## [Instructions to follow]
If an entry below contains an image, drop the image and retype the rest exactly.
Extracted information Start Marker
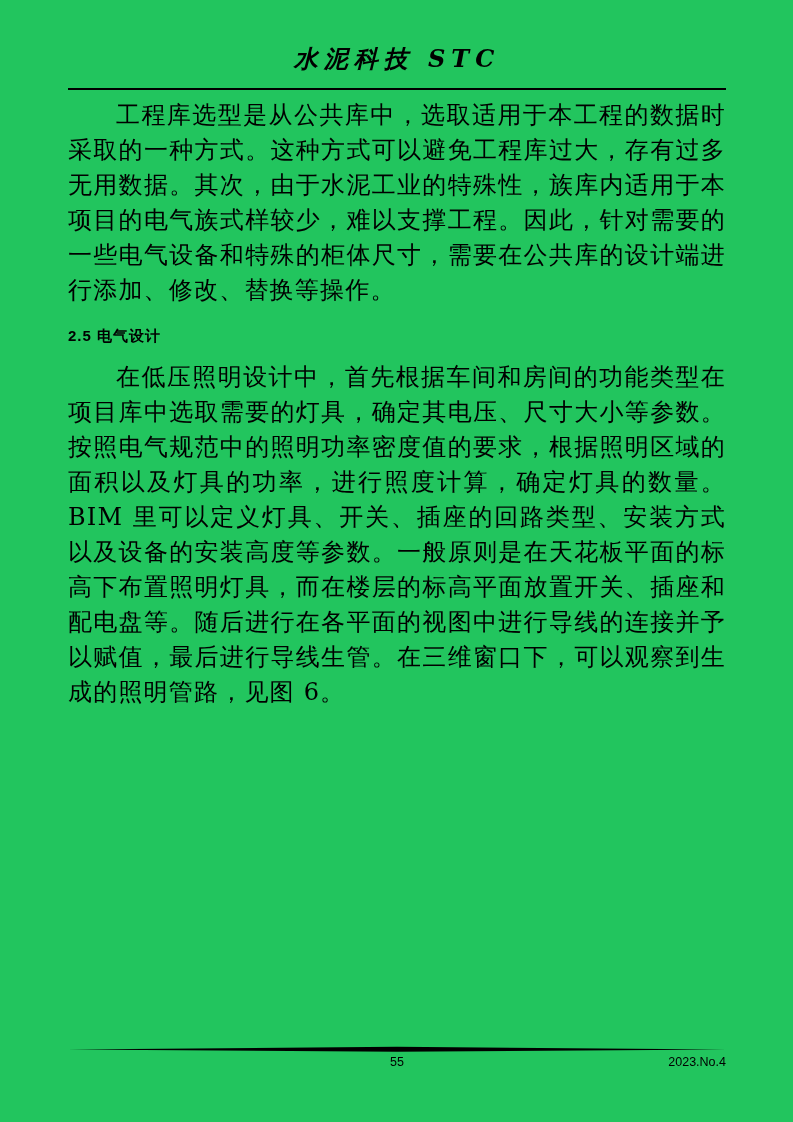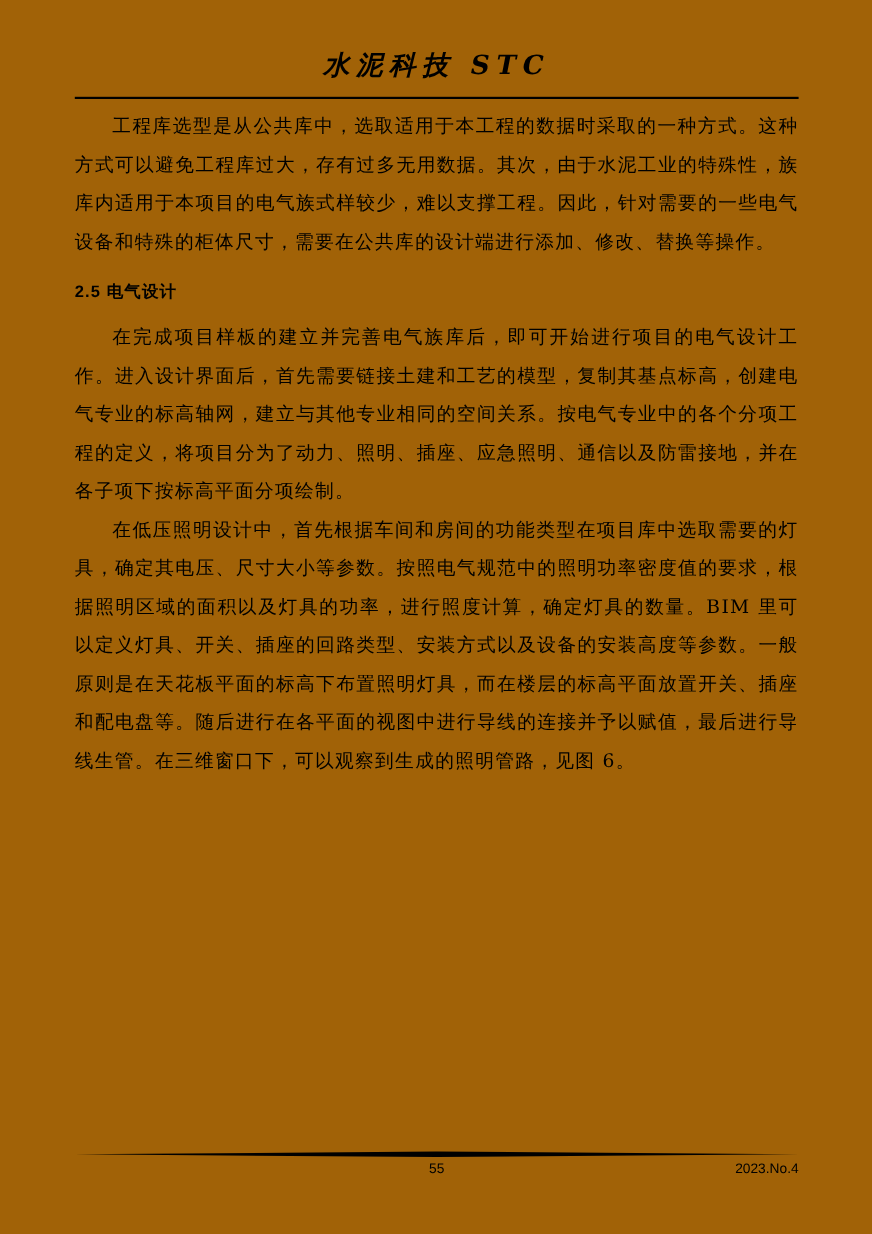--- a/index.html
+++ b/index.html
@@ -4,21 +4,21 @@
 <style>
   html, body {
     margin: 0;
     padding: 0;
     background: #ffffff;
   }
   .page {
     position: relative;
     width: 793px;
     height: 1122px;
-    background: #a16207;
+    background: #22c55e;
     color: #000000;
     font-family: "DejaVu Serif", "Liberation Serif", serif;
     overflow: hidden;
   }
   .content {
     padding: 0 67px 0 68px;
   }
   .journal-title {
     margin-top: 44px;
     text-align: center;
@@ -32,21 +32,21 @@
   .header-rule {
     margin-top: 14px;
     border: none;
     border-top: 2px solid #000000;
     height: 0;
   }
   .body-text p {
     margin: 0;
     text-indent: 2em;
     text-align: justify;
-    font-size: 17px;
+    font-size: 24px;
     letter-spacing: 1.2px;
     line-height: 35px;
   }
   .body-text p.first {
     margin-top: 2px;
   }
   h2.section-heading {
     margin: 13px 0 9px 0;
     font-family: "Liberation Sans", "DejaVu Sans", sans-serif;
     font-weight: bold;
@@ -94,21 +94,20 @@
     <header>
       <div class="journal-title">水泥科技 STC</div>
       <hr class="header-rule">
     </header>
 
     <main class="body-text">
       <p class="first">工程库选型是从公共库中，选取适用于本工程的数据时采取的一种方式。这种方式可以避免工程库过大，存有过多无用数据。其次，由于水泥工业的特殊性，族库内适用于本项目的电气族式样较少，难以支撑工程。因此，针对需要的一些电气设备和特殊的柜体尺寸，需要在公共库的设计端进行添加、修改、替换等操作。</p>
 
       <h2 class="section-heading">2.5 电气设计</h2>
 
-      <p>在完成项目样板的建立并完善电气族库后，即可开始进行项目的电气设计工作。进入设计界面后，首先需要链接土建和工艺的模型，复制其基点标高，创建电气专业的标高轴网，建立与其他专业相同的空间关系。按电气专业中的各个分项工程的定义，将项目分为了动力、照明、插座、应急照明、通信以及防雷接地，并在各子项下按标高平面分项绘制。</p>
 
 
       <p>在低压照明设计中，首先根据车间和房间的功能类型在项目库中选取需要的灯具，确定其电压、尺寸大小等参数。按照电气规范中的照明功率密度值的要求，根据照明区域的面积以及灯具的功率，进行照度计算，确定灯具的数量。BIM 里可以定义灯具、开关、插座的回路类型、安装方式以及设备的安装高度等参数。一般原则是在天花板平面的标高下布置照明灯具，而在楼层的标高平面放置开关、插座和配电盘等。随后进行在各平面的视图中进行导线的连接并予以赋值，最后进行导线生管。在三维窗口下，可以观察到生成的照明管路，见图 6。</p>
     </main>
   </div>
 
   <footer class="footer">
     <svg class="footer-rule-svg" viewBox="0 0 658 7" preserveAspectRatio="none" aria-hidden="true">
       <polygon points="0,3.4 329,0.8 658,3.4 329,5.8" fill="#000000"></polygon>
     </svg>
Extracted information End Marker
## [Exercise solution]
--- a/index.html
+++ b/index.html
@@ -4,21 +4,21 @@
 <style>
   html, body {
     margin: 0;
     padding: 0;
     background: #ffffff;
   }
   .page {
     position: relative;
     width: 793px;
     height: 1122px;
-    background: #a16207;
+    background: #22c55e;
     color: #000000;
     font-family: "DejaVu Serif", "Liberation Serif", serif;
     overflow: hidden;
   }
   .content {
     padding: 0 67px 0 68px;
   }
   .journal-title {
     margin-top: 44px;
     text-align: center;
@@ -32,21 +32,21 @@
   .header-rule {
     margin-top: 14px;
     border: none;
     border-top: 2px solid #000000;
     height: 0;
   }
   .body-text p {
     margin: 0;
     text-indent: 2em;
     text-align: justify;
-    font-size: 17px;
+    font-size: 24px;
     letter-spacing: 1.2px;
     line-height: 35px;
   }
   .body-text p.first {
     margin-top: 2px;
   }
   h2.section-heading {
     margin: 13px 0 9px 0;
     font-family: "Liberation Sans", "DejaVu Sans", sans-serif;
     font-weight: bold;
@@ -94,21 +94,20 @@
     <header>
       <div class="journal-title">水泥科技 STC</div>
       <hr class="header-rule">
     </header>
 
     <main class="body-text">
       <p class="first">工程库选型是从公共库中，选取适用于本工程的数据时采取的一种方式。这种方式可以避免工程库过大，存有过多无用数据。其次，由于水泥工业的特殊性，族库内适用于本项目的电气族式样较少，难以支撑工程。因此，针对需要的一些电气设备和特殊的柜体尺寸，需要在公共库的设计端进行添加、修改、替换等操作。</p>
 
       <h2 class="section-heading">2.5 电气设计</h2>
 
-      <p>在完成项目样板的建立并完善电气族库后，即可开始进行项目的电气设计工作。进入设计界面后，首先需要链接土建和工艺的模型，复制其基点标高，创建电气专业的标高轴网，建立与其他专业相同的空间关系。按电气专业中的各个分项工程的定义，将项目分为了动力、照明、插座、应急照明、通信以及防雷接地，并在各子项下按标高平面分项绘制。</p>
 
 
       <p>在低压照明设计中，首先根据车间和房间的功能类型在项目库中选取需要的灯具，确定其电压、尺寸大小等参数。按照电气规范中的照明功率密度值的要求，根据照明区域的面积以及灯具的功率，进行照度计算，确定灯具的数量。BIM 里可以定义灯具、开关、插座的回路类型、安装方式以及设备的安装高度等参数。一般原则是在天花板平面的标高下布置照明灯具，而在楼层的标高平面放置开关、插座和配电盘等。随后进行在各平面的视图中进行导线的连接并予以赋值，最后进行导线生管。在三维窗口下，可以观察到生成的照明管路，见图 6。</p>
     </main>
   </div>
 
   <footer class="footer">
     <svg class="footer-rule-svg" viewBox="0 0 658 7" preserveAspectRatio="none" aria-hidden="true">
       <polygon points="0,3.4 329,0.8 658,3.4 329,5.8" fill="#000000"></polygon>
     </svg>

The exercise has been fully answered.